How Nicolás Torres would approach it
I wouldn’t start by “making a form with AI.” I’d start by reviewing what the agency needs to know before investing time in a call or proposal.
The minimum flow would be:
- Map the types of requests you get today.
- Define what minimum information turns a request into an evaluable opportunity.
- Create a brief schema: required fields, optional fields, and statuses.
- Design questions by project type.
- Separate confirmed data, inferences, and gaps.
- Connect the brief to CRM, task, internal document, or notification.
- Measure if it improves response, discovery, and opportunity quality.

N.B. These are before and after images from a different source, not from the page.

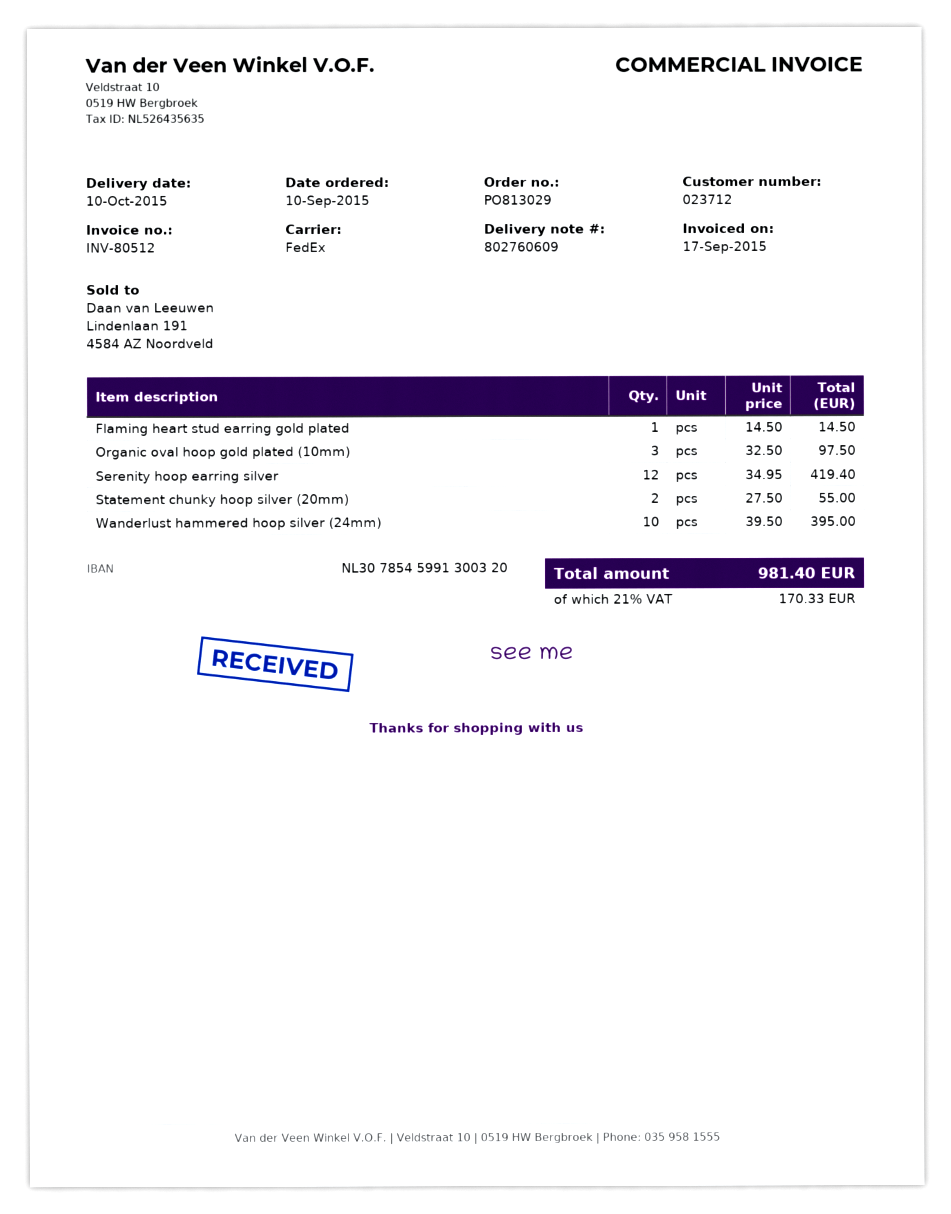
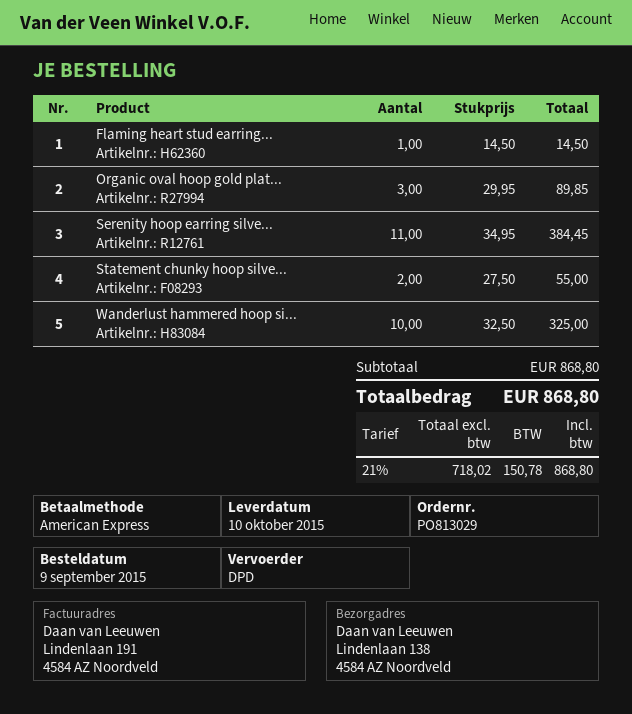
order date: 2015-09-10 -> 2015-09-09
shipping method: FedEx -> DPD
Organic oval hoop gold plated (10mm): 3 x 32.50 = 97.50 -> 3 x 29.95 = 89.85
Serenity hoop earring silver: 12 x 34.95 = 419.40 -> 11 x 34.95 = 384.45
Wanderlust hammered hoop silver (24mm): 10 x 39.50 = 395.00 -> 10 x 32.50 = 325.00
tax: 21% = 170.33 -> 21% = 150.78
total: 981.40 -> 868.80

The same principle applies as in smart forms with AI: AI shouldn’t add friction. It should turn messy input into a clearer sales process.
Related reading
- AI agents for agencies: briefing, discovery, and follow-up
- Sales AI agent for discovery: what to ask before a call
Designing a smart briefing flow
If your agency receives requests via form, email, chat, or LinkedIn and your team is still manually turning them into briefs, there’s a clear opportunity for automation. The first step is to define what information makes a request evaluable and what part of the process can be structured without losing human judgment.
Frequently Asked Questions
- What is an actionable brief?
- An actionable brief is a structured summary that enables you to decide the next sales step: objective, context, scope, urgency, budget, stakeholders, constraints, missing data, and recommendation.
- What can AI do with an ambiguous request?
- It can extract intent, organize information, detect gaps, ask clarifying questions, prioritize, and generate a summary useful for sales, management, or the project team.
- Can an AI agent write the final brief without human review?
- It can prepare a first draft, but a person should review strategic cases, sensitive budgets, scope promises, confusing data, or requests with high commercial risk.
- What minimum data should the brief include?
- It should include objective, problem, project type, scope, urgency, estimated budget, decision makers, constraints, available assets, missing data, and recommended next step.
- How do you measure if the flow works?
- You measure by brief quality, completed fields, time to first response, better-prepared meetings, fewer follow-up questions, qualified opportunities, and later conversion.